Assignment » Reproduce the listing below exactly, except for its pictures.
*** Listed records ***
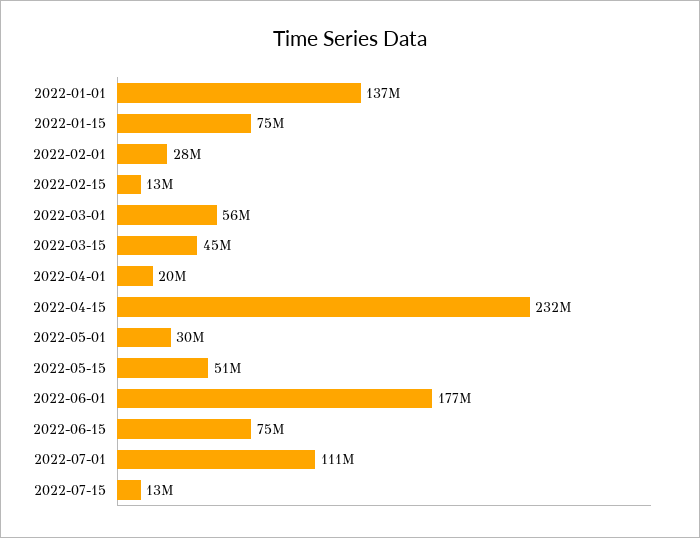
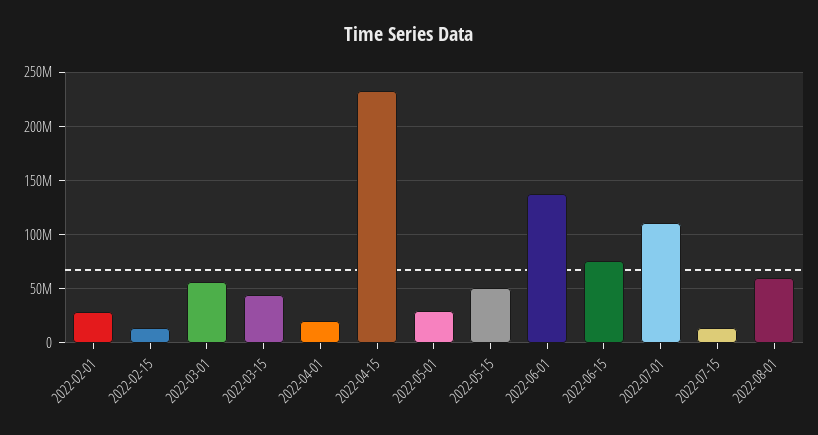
2022-01-01: 137000000 -> none
2022-01-15: 75000000 -> none
2022-06-01: 177000000 -> 140000000
2022-08-01: none -> 60000000

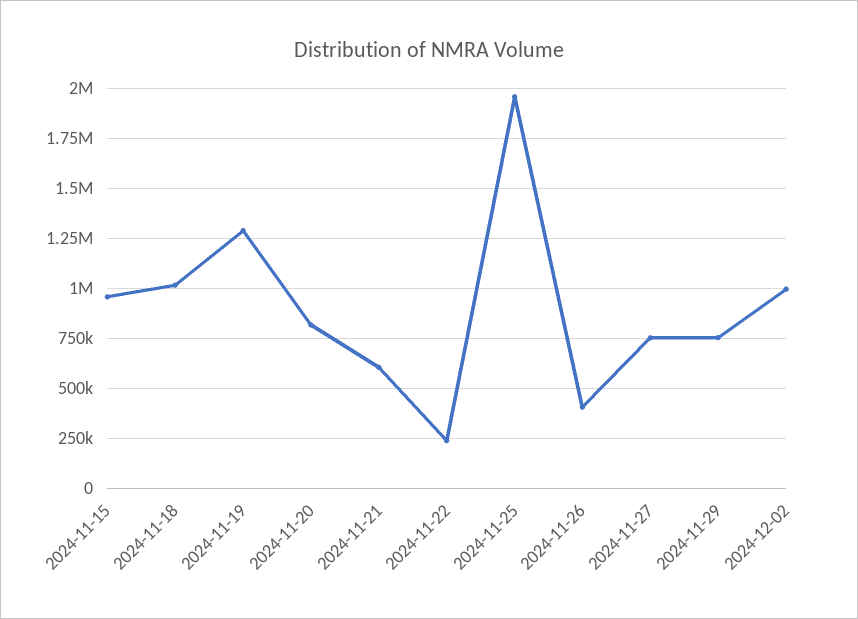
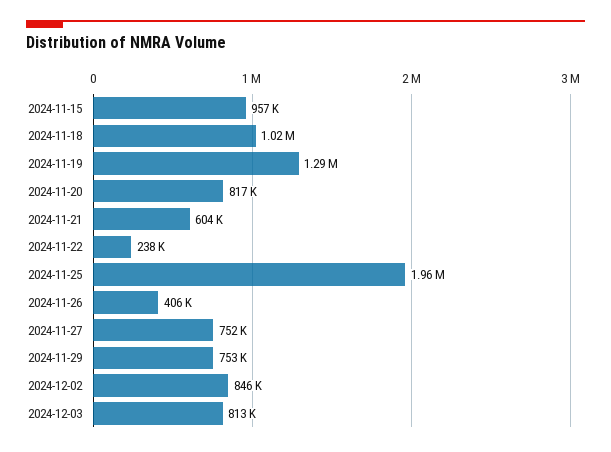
2024-12-02: 1000000 -> 846000
2024-12-03: none -> 813000

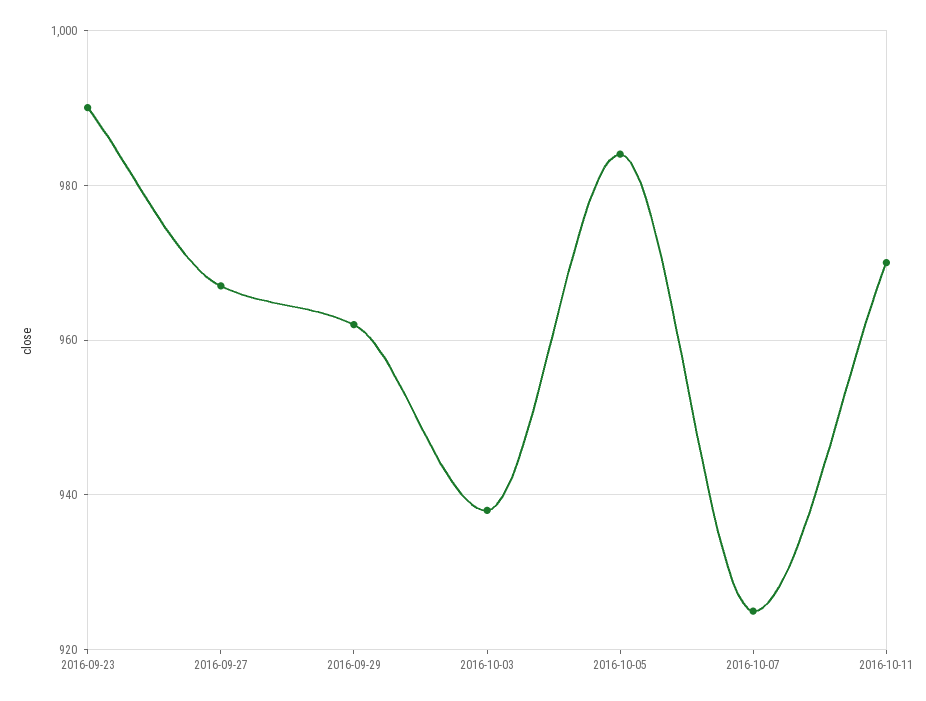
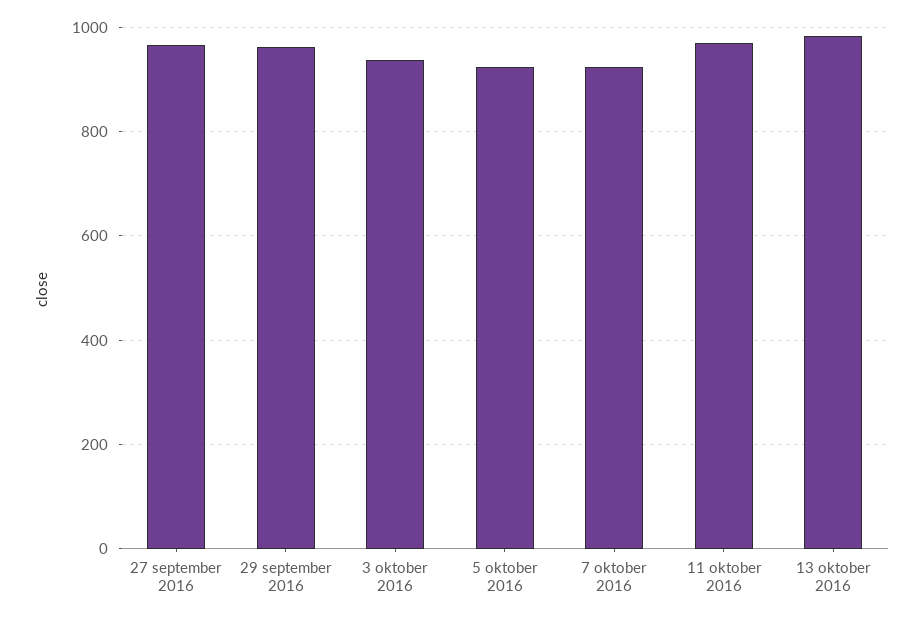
2016-09-23: 990 -> none
2016-10-05: 985 -> 920
13 oktober 2016: none -> 980

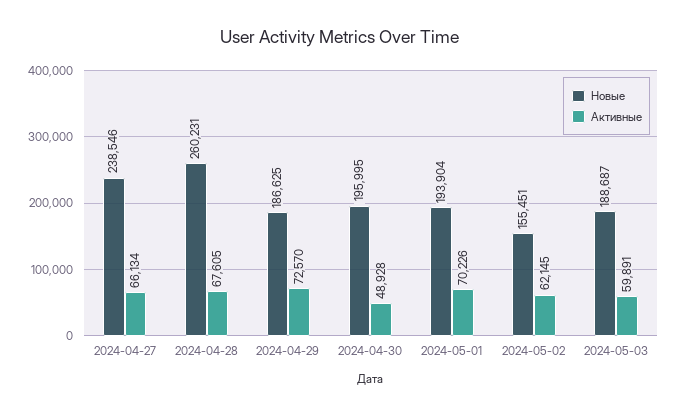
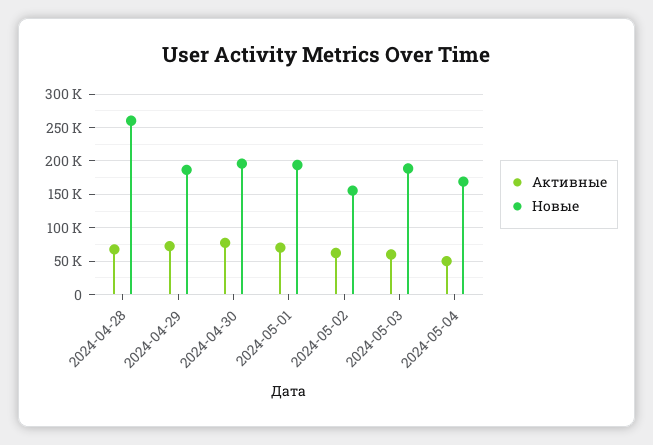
Новые, 2024-04-27: 238546 -> none
Активные, 2024-04-27: 66134 -> none
Активные, 2024-04-30: 48928 -> 80000
Активные, 2024-05-04: none -> 50000
Новые, 2024-05-04: none -> 170000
*** End of Listed records ***
Response to this task »
2022-01-01: 137000000 -> none
2022-01-15: 75000000 -> none
2022-06-01: 177000000 -> 140000000
2022-08-01: none -> 60000000

2024-12-02: 1000000 -> 846000
2024-12-03: none -> 813000

2016-09-23: 990 -> none
2016-10-05: 985 -> 920
13 oktober 2016: none -> 980

Новые, 2024-04-27: 238546 -> none
Активные, 2024-04-27: 66134 -> none
Активные, 2024-04-30: 48928 -> 80000
Активные, 2024-05-04: none -> 50000
Новые, 2024-05-04: none -> 170000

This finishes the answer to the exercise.